#### Exercise prompt:
Using the records below, output the stretch that opens with the line containing "github here:GitHub repo" and closes with the line containing "- ACM Transactions on Mathematical Software", exactly and including both lines, with nothing more.

[Records excerpted from a collection]
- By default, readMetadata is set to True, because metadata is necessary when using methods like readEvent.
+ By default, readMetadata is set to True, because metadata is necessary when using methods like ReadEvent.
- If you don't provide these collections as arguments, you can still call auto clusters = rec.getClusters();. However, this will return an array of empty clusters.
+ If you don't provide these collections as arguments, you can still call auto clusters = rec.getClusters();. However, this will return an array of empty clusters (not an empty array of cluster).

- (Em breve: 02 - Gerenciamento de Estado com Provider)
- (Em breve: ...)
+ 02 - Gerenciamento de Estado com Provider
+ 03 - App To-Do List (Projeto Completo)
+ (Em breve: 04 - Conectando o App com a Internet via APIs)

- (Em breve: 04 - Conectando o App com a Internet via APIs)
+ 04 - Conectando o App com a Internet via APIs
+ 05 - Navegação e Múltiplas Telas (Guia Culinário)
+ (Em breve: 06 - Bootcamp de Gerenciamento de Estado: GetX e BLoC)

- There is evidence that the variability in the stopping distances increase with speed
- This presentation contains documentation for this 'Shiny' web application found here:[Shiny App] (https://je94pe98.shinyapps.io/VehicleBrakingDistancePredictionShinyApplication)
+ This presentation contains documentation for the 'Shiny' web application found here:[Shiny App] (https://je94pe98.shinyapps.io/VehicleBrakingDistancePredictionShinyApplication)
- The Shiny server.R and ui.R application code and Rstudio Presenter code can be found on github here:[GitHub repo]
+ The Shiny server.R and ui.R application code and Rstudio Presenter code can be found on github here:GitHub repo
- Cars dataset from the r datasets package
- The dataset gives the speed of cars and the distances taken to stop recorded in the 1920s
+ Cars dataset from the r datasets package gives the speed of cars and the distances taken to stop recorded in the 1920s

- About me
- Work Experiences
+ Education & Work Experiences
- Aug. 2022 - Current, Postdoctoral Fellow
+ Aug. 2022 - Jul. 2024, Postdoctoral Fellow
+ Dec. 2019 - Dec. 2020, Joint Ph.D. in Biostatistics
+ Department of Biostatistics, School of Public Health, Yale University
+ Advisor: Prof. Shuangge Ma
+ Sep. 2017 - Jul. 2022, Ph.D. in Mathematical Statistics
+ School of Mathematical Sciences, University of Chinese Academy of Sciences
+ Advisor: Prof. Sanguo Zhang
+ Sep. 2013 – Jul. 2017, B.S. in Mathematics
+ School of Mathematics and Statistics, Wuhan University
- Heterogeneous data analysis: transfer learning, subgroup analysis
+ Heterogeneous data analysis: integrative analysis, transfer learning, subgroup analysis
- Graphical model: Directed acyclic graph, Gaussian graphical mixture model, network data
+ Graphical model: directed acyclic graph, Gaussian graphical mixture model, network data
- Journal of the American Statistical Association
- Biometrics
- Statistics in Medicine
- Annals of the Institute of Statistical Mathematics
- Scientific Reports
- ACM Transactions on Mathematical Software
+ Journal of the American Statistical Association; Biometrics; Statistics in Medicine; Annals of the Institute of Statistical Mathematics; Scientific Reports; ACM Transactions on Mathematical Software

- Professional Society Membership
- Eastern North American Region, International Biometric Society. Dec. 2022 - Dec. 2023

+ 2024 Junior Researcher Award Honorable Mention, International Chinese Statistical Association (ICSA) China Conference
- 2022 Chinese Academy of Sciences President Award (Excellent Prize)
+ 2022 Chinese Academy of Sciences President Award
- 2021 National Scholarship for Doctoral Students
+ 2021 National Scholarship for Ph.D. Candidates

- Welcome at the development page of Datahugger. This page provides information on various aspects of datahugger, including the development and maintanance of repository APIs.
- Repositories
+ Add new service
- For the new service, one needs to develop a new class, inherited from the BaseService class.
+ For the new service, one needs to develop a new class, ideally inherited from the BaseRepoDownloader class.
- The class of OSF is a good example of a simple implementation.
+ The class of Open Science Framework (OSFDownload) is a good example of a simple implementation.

#### Task output:
+ The Shiny server.R and ui.R application code and Rstudio Presenter code can be found on github here:GitHub repo
- Cars dataset from the r datasets package
- The dataset gives the speed of cars and the distances taken to stop recorded in the 1920s
+ Cars dataset from the r datasets package gives the speed of cars and the distances taken to stop recorded in the 1920s

- About me
- Work Experiences
+ Education & Work Experiences
- Aug. 2022 - Current, Postdoctoral Fellow
+ Aug. 2022 - Jul. 2024, Postdoctoral Fellow
+ Dec. 2019 - Dec. 2020, Joint Ph.D. in Biostatistics
+ Department of Biostatistics, School of Public Health, Yale University
+ Advisor: Prof. Shuangge Ma
+ Sep. 2017 - Jul. 2022, Ph.D. in Mathematical Statistics
+ School of Mathematical Sciences, University of Chinese Academy of Sciences
+ Advisor: Prof. Sanguo Zhang
+ Sep. 2013 – Jul. 2017, B.S. in Mathematics
+ School of Mathematics and Statistics, Wuhan University
- Heterogeneous data analysis: transfer learning, subgroup analysis
+ Heterogeneous data analysis: integrative analysis, transfer learning, subgroup analysis
- Graphical model: Directed acyclic graph, Gaussian graphical mixture model, network data
+ Graphical model: directed acyclic graph, Gaussian graphical mixture model, network data
- Journal of the American Statistical Association
- Biometrics
- Statistics in Medicine
- Annals of the Institute of Statistical Mathematics
- Scientific Reports
- ACM Transactions on Mathematical Software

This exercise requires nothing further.